Records excerpted from a collection:
__________________________________________________
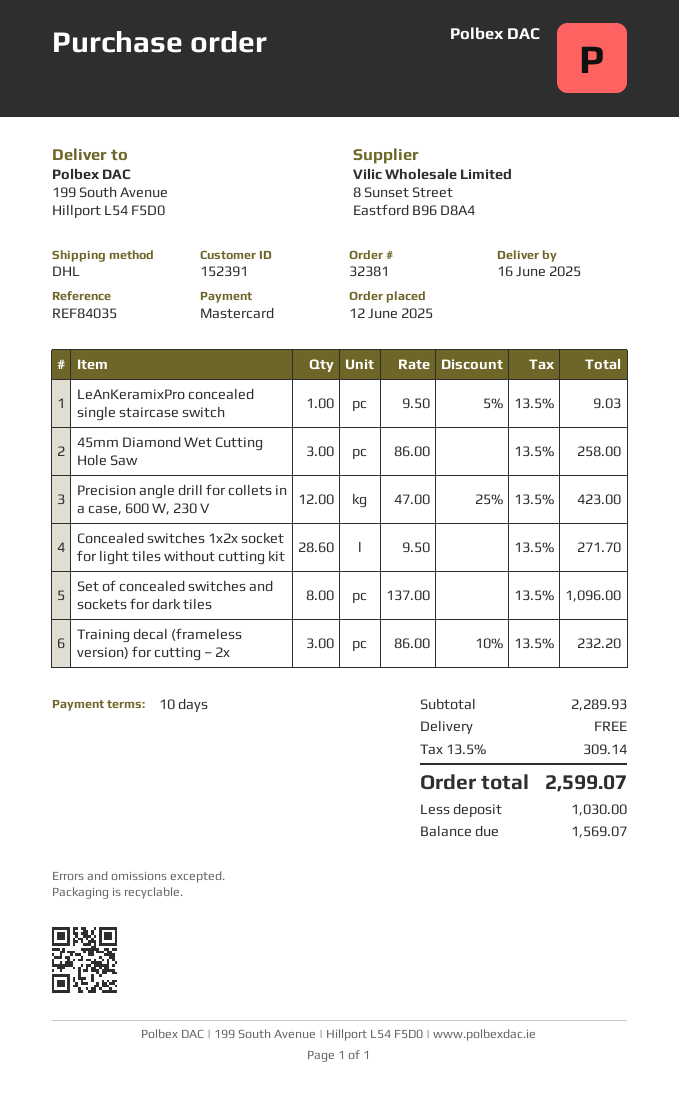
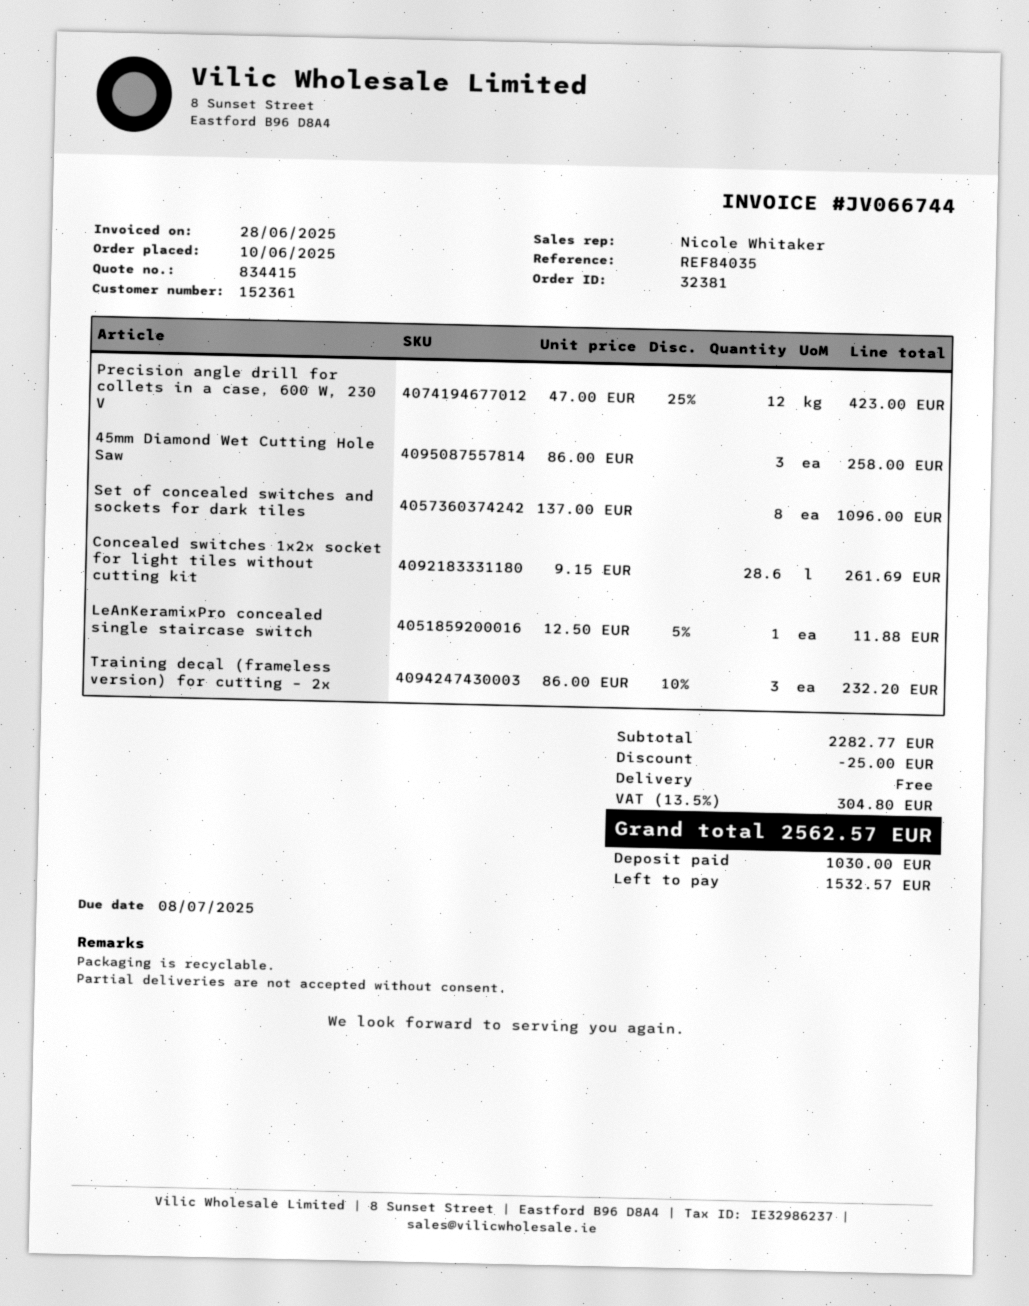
order date: 2025-06-12 -> 2025-06-10
customer number: 152391 -> 152361
LeAnKeramixPro concealed single staircase switch: 1 x 9.50 - 5% = 9.03 -> 1 x 12.50 - 5% = 11.88
Concealed switches 1x2x socket for light tiles without cutting kit: 28.6 x 9.50 = 271.70 -> 28.6 x 9.15 = 261.69
subtotal: 2289.93 -> 2282.77
discount: none -> 25.00
tax: 13.5% = 309.14 -> 13.5% = 304.80
total: 2599.07 -> 2562.57
balance: 1569.07 -> 1532.57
__________________________________________________
- EXERCISE PROMPT:
Your task is to repeat exactly the lines from the beginning of the data to the line that contains "LeAnKeramixPro concealed single", both ends included, leaving out pictures.

- SOLUTION:
order date: 2025-06-12 -> 2025-06-10
customer number: 152391 -> 152361
LeAnKeramixPro concealed single staircase switch: 1 x 9.50 - 5% = 9.03 -> 1 x 12.50 - 5% = 11.88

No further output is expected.